# Supplied material:
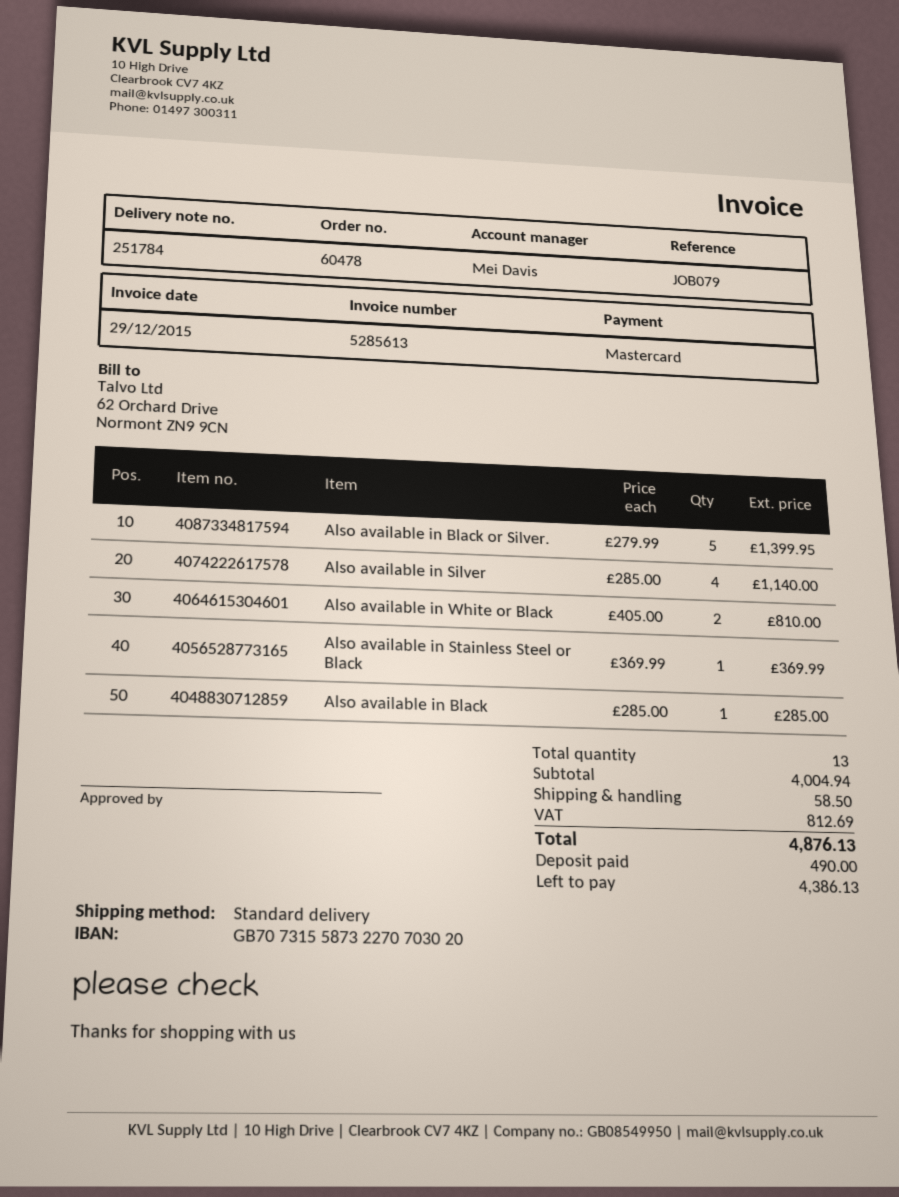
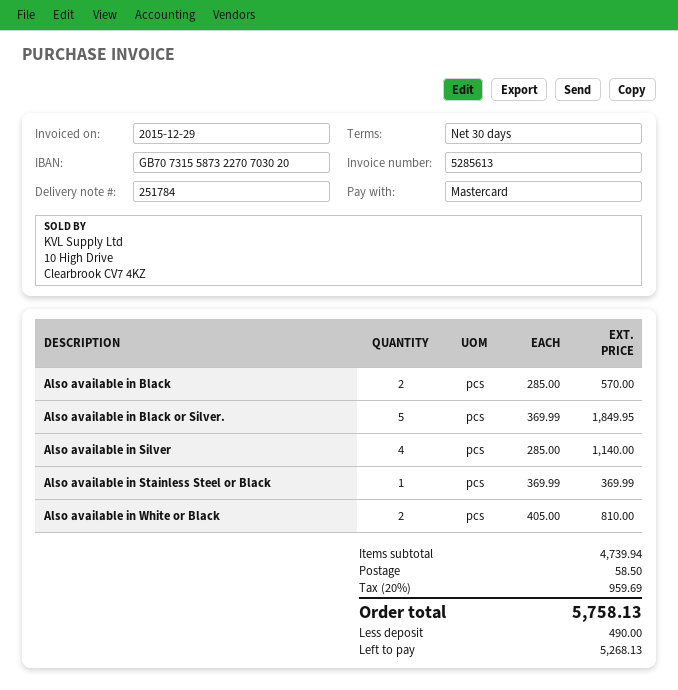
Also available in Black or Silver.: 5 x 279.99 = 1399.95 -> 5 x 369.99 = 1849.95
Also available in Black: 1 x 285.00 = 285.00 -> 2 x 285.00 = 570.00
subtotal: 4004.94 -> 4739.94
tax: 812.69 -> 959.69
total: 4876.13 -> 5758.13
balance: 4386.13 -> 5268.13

# Exercise description:
Retype, without any change, the lines from the one containing "tax: 812.69 -> 959.69" through the final line of the material above, and no others.

# Reply to the task:
tax: 812.69 -> 959.69
total: 4876.13 -> 5758.13
balance: 4386.13 -> 5268.13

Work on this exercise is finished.